▶ _What this task involves_: Nothing in the records may be changed; retype them in full.

▶ _Dataset records_:

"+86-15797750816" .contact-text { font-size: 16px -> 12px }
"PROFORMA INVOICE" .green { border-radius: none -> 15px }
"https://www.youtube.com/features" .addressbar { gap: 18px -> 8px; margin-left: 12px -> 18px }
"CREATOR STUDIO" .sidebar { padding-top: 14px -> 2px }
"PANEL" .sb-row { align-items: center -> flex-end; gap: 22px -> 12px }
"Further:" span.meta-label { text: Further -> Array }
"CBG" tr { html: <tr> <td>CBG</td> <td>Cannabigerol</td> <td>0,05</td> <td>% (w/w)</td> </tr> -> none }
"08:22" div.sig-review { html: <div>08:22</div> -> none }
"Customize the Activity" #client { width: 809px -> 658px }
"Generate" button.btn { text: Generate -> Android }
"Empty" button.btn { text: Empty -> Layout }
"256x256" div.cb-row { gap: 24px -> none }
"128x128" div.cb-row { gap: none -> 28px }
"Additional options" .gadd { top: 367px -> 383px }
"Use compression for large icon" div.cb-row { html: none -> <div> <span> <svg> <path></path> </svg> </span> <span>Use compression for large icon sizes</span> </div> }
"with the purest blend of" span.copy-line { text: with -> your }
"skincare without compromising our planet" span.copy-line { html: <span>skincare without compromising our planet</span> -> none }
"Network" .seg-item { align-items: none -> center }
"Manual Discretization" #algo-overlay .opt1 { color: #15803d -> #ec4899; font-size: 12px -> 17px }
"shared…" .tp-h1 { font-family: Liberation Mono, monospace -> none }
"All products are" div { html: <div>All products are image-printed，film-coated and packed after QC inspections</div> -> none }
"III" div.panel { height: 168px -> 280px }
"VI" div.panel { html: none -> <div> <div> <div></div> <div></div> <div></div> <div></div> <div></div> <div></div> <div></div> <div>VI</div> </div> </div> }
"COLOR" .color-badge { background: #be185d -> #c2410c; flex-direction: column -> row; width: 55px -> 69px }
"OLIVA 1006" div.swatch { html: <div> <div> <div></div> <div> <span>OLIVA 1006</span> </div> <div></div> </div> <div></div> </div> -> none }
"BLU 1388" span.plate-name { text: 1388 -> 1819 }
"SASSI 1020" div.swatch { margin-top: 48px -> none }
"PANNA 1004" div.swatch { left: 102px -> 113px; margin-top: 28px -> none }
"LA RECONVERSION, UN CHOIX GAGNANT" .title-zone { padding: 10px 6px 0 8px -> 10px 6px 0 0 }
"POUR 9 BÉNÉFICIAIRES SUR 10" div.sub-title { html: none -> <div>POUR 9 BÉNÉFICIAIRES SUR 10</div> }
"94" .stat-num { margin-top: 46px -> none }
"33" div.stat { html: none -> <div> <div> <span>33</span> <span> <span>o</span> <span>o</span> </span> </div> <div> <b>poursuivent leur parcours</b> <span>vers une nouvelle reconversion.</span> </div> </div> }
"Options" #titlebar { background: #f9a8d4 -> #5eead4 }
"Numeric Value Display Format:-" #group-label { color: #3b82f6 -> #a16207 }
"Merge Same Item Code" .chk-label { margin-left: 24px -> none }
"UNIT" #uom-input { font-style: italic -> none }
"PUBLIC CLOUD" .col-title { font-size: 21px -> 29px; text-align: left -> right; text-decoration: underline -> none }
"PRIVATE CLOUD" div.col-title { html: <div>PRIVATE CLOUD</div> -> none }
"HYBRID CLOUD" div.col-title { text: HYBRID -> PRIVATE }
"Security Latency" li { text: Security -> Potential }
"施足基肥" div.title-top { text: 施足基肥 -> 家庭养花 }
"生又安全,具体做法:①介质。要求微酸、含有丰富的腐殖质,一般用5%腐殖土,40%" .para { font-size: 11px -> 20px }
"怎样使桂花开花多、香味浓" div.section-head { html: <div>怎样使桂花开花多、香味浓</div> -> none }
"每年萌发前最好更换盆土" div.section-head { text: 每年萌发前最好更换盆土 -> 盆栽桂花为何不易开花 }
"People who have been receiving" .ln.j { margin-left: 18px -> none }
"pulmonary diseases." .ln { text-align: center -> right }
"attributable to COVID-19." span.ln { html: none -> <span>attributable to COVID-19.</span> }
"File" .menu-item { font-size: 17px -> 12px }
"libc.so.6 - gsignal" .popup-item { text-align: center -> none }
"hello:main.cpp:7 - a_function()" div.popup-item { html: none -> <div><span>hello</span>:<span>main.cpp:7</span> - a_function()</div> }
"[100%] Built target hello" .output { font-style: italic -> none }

▶ _Completed exercise_:
"+86-15797750816" .contact-text { font-size: 16px -> 12px }
"PROFORMA INVOICE" .green { border-radius: none -> 15px }
"https://www.youtube.com/features" .addressbar { gap: 18px -> 8px; margin-left: 12px -> 18px }
"CREATOR STUDIO" .sidebar { padding-top: 14px -> 2px }
"PANEL" .sb-row { align-items: center -> flex-end; gap: 22px -> 12px }
"Further:" span.meta-label { text: Further -> Array }
"CBG" tr { html: <tr> <td>CBG</td> <td>Cannabigerol</td> <td>0,05</td> <td>% (w/w)</td> </tr> -> none }
"08:22" div.sig-review { html: <div>08:22</div> -> none }
"Customize the Activity" #client { width: 809px -> 658px }
"Generate" button.btn { text: Generate -> Android }
"Empty" button.btn { text: Empty -> Layout }
"256x256" div.cb-row { gap: 24px -> none }
"128x128" div.cb-row { gap: none -> 28px }
"Additional options" .gadd { top: 367px -> 383px }
"Use compression for large icon" div.cb-row { html: none -> <div> <span> <svg> <path></path> </svg> </span> <span>Use compression for large icon sizes</span> </div> }
"with the purest blend of" span.copy-line { text: with -> your }
"skincare without compromising our planet" span.copy-line { html: <span>skincare without compromising our planet</span> -> none }
"Network" .seg-item { align-items: none -> center }
"Manual Discretization" #algo-overlay .opt1 { color: #15803d -> #ec4899; font-size: 12px -> 17px }
"shared…" .tp-h1 { font-family: Liberation Mono, monospace -> none }
"All products are" div { html: <div>All products are image-printed，film-coated and packed after QC inspections</div> -> none }
"III" div.panel { height: 168px -> 280px }
"VI" div.panel { html: none -> <div> <div> <div></div> <div></div> <div></div> <div></div> <div></div> <div></div> <div></div> <div>VI</div> </div> </div> }
"COLOR" .color-badge { background: #be185d -> #c2410c; flex-direction: column -> row; width: 55px -> 69px }
"OLIVA 1006" div.swatch { html: <div> <div> <div></div> <div> <span>OLIVA 1006</span> </div> <div></div> </div> <div></div> </div> -> none }
"BLU 1388" span.plate-name { text: 1388 -> 1819 }
"SASSI 1020" div.swatch { margin-top: 48px -> none }
"PANNA 1004" div.swatch { left: 102px -> 113px; margin-top: 28px -> none }
"LA RECONVERSION, UN CHOIX GAGNANT" .title-zone { padding: 10px 6px 0 8px -> 10px 6px 0 0 }
"POUR 9 BÉNÉFICIAIRES SUR 10" div.sub-title { html: none -> <div>POUR 9 BÉNÉFICIAIRES SUR 10</div> }
"94" .stat-num { margin-top: 46px -> none }
"33" div.stat { html: none -> <div> <div> <span>33</span> <span> <span>o</span> <span>o</span> </span> </div> <div> <b>poursuivent leur parcours</b> <span>vers une nouvelle reconversion.</span> </div> </div> }
"Options" #titlebar { background: #f9a8d4 -> #5eead4 }
"Numeric Value Display Format:-" #group-label { color: #3b82f6 -> #a16207 }
"Merge Same Item Code" .chk-label { margin-left: 24px -> none }
"UNIT" #uom-input { font-style: italic -> none }
"PUBLIC CLOUD" .col-title { font-size: 21px -> 29px; text-align: left -> right; text-decoration: underline -> none }
"PRIVATE CLOUD" div.col-title { html: <div>PRIVATE CLOUD</div> -> none }
"HYBRID CLOUD" div.col-title { text: HYBRID -> PRIVATE }
"Security Latency" li { text: Security -> Potential }
"施足基肥" div.title-top { text: 施足基肥 -> 家庭养花 }
"生又安全,具体做法:①介质。要求微酸、含有丰富的腐殖质,一般用5%腐殖土,40%" .para { font-size: 11px -> 20px }
"怎样使桂花开花多、香味浓" div.section-head { html: <div>怎样使桂花开花多、香味浓</div> -> none }
"每年萌发前最好更换盆土" div.section-head { text: 每年萌发前最好更换盆土 -> 盆栽桂花为何不易开花 }
"People who have been receiving" .ln.j { margin-left: 18px -> none }
"pulmonary diseases." .ln { text-align: center -> right }
"attributable to COVID-19." span.ln { html: none -> <span>attributable to COVID-19.</span> }
"File" .menu-item { font-size: 17px -> 12px }
"libc.so.6 - gsignal" .popup-item { text-align: center -> none }
"hello:main.cpp:7 - a_function()" div.popup-item { html: none -> <div><span>hello</span>:<span>main.cpp:7</span> - a_function()</div> }
"[100%] Built target hello" .output { font-style: italic -> none }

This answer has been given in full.